____ Task inputs

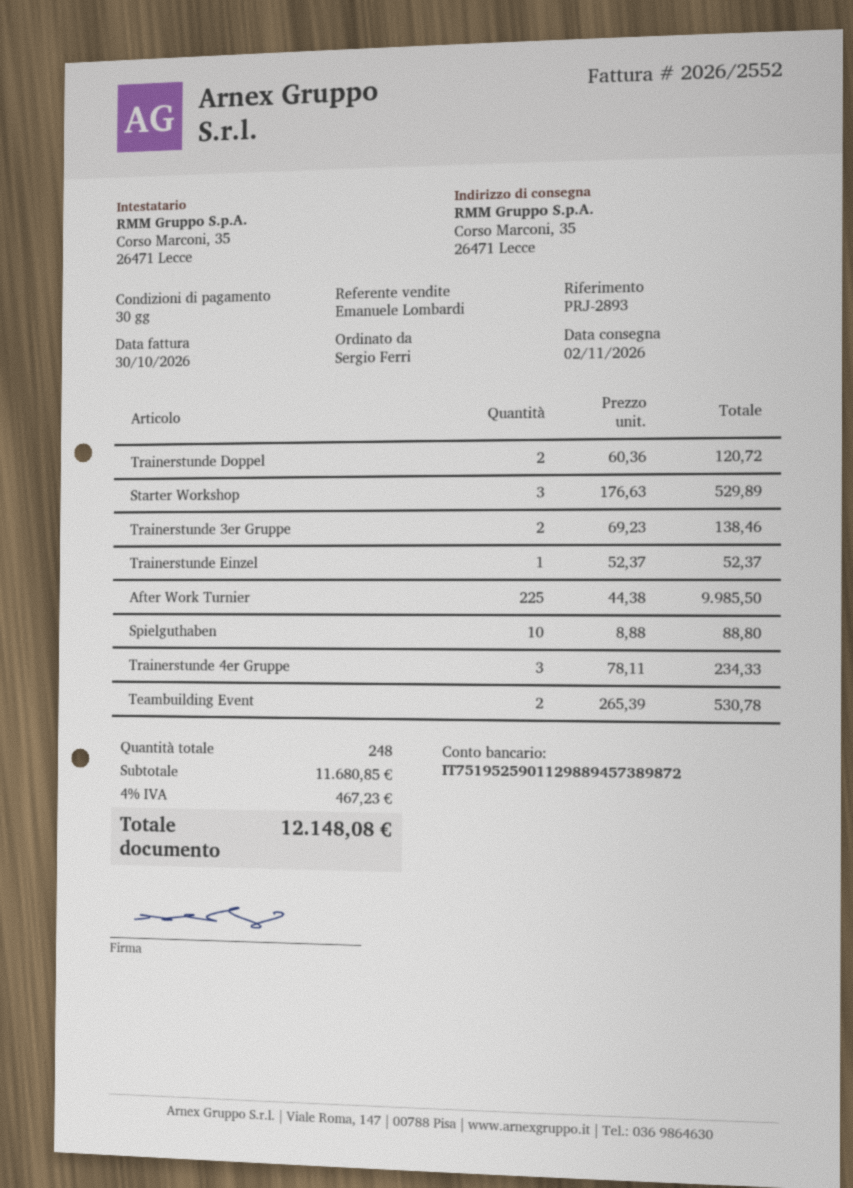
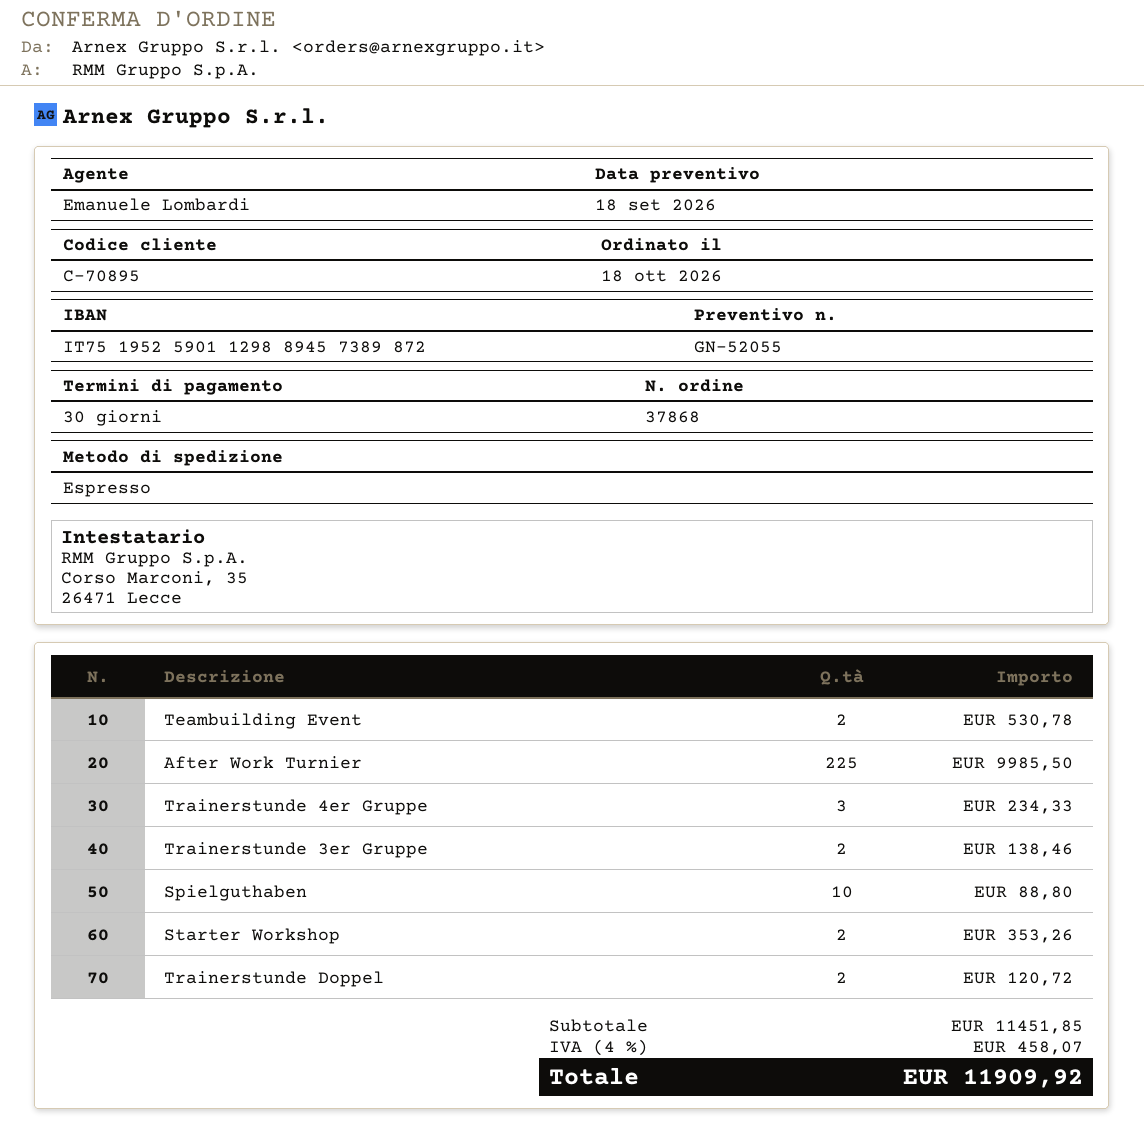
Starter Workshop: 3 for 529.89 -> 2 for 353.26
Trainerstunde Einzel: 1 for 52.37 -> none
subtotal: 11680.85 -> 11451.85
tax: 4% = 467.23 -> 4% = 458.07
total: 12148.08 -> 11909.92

________

## [Instructions for the task]
No pictures belong in the copy. Repeat the entries exactly.

## [Exercise result]
Starter Workshop: 3 for 529.89 -> 2 for 353.26
Trainerstunde Einzel: 1 for 52.37 -> none
subtotal: 11680.85 -> 11451.85
tax: 4% = 467.23 -> 4% = 458.07
total: 12148.08 -> 11909.92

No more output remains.